• _Task brief_
Whenever a line below holds the word "position", copy that line.

○ ○ ○

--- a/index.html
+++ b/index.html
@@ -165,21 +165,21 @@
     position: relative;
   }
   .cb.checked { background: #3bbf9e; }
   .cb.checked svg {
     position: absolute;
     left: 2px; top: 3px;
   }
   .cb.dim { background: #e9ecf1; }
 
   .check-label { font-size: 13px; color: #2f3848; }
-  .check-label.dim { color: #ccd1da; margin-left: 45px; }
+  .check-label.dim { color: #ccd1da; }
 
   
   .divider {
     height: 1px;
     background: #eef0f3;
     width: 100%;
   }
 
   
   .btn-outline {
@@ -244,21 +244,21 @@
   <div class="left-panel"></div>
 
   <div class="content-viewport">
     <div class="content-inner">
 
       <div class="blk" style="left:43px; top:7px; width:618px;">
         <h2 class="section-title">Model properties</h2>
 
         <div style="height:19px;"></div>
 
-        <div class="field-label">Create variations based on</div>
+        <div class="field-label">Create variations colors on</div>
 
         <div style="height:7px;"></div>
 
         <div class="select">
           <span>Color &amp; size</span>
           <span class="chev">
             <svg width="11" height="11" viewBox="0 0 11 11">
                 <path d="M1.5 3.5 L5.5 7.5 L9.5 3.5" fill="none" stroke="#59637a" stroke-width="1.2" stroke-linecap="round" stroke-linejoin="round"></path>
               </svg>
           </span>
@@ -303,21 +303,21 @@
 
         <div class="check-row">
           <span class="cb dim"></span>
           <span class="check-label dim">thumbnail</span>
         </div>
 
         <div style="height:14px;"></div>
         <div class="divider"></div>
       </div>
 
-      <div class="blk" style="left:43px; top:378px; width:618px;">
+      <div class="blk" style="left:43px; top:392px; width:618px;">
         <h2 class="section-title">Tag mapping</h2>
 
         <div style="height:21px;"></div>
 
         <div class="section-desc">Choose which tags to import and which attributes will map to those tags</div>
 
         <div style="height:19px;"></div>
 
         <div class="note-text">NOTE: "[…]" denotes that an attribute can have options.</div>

○ ○ ○

• _Finished exercise_
     position: relative;
     position: absolute;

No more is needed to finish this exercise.